The bill ties a major long‑term infrastructure financing commitment to a tax increase that is measured and transferred annually based on estimated revenue uplift; that mechanism creates practical uncertainty about predictable year‑to‑year cash flows because transfers depend on revenue estimates and a statutory cap formula derived from multi‑decadal need assessments. States must decide how aggressively to push additional subsidization (the 50% floor) while managing leverage, loan repayments, and their own matching or bonding strategies—this will reshape SRF underwriting and could reduce loan capital available for projects that generate repayable revenue.
Permitting SRF funds to acquire private systems, even from unwilling sellers, and to pay contract‑cancellation costs is a blunt tool to promote public ownership and remedy failed privatization, but it raises valuation disputes, potential takings claims, and transition costs (employee, operations, legal). The requirement that lead‑line replacements be provided at no cost to property owners shifts the bill’s financial burden onto SRFs/grants and raises questions about prioritization criteria.

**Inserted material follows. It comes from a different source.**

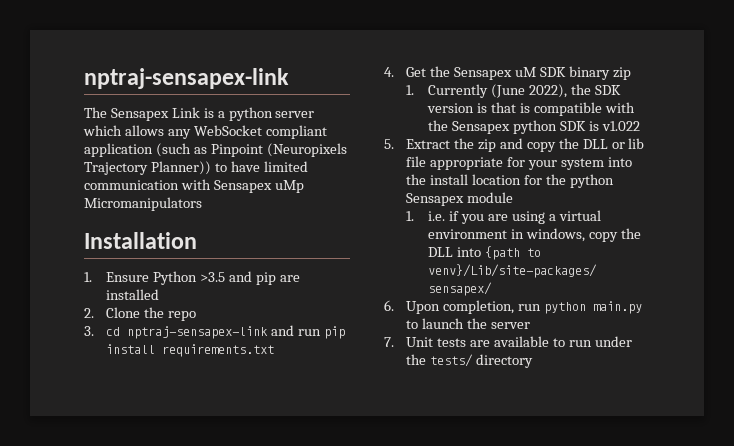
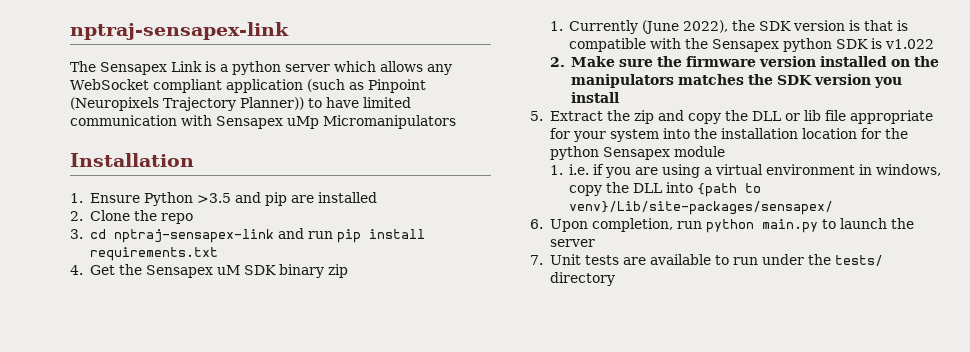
(640, 126) none -> [549,56,940,67] [571,74,903,88] [571,92,620,103] // 2. Make sure the firmware version installed on the manipulators matches the SDK version you install
[430,174,469,185] install -> [720,128,798,139] installation

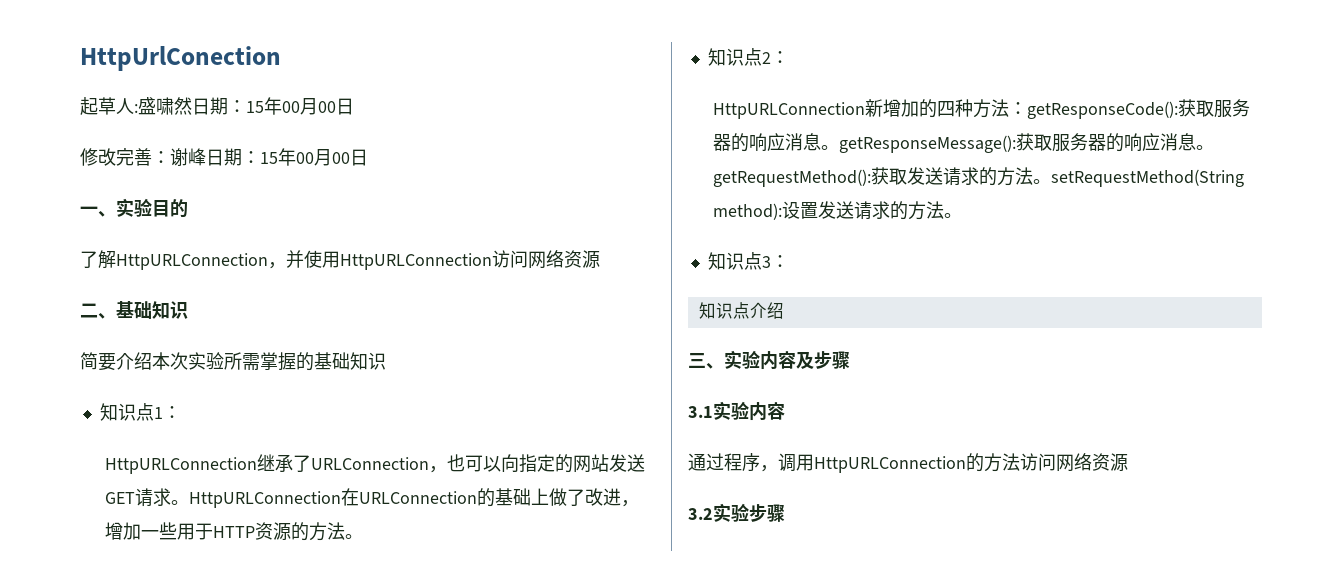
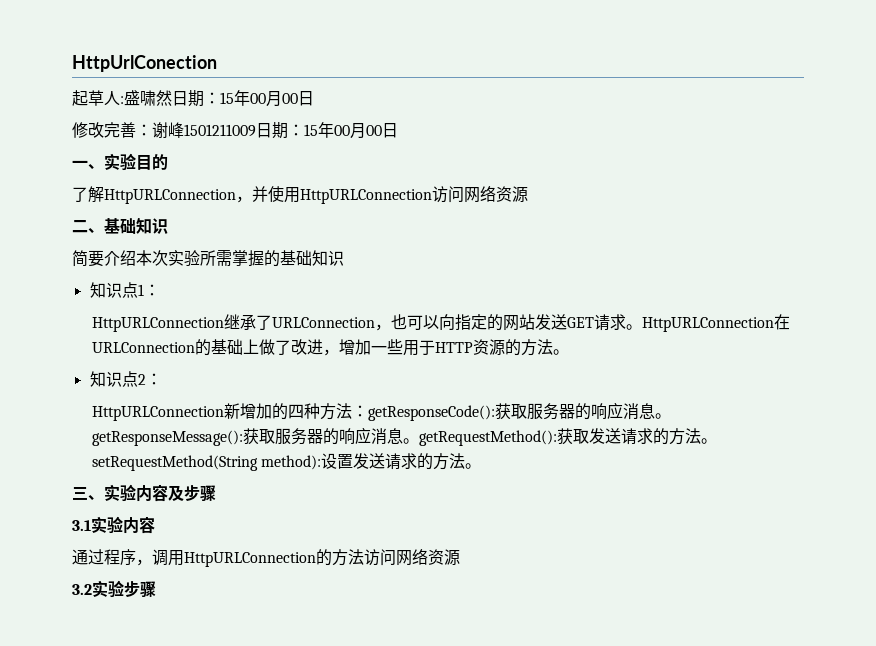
(206, 157) none -> [184,124,256,137] 1501211009
[707,252,789,270] [698,302,784,319] // 知识点3： // 知识点介绍 -> (482, 466) none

PFAS remediation grants and household‑well filtration authority are necessary for contamination hotspots, yet they may require complex eligibility determinations, long‑term monitoring commitments, and coordination across federal, state, and local jurisdictions.
Labor provisions that preserve prevailing wage and encourage PLAs aim to secure quality and labor stability but will likely increase upfront project costs and affect small or nonunion contractors’ ability to compete. The EPA study mandate will generate data but not immediate remedies; translating findings on affordability and civil‑rights violations into enforceable remedies or program changes requires regulatory or further legislative action, and the bill leaves implementation details—especially enforcement mechanisms for title VI violations—largely to subsequent agency guidance.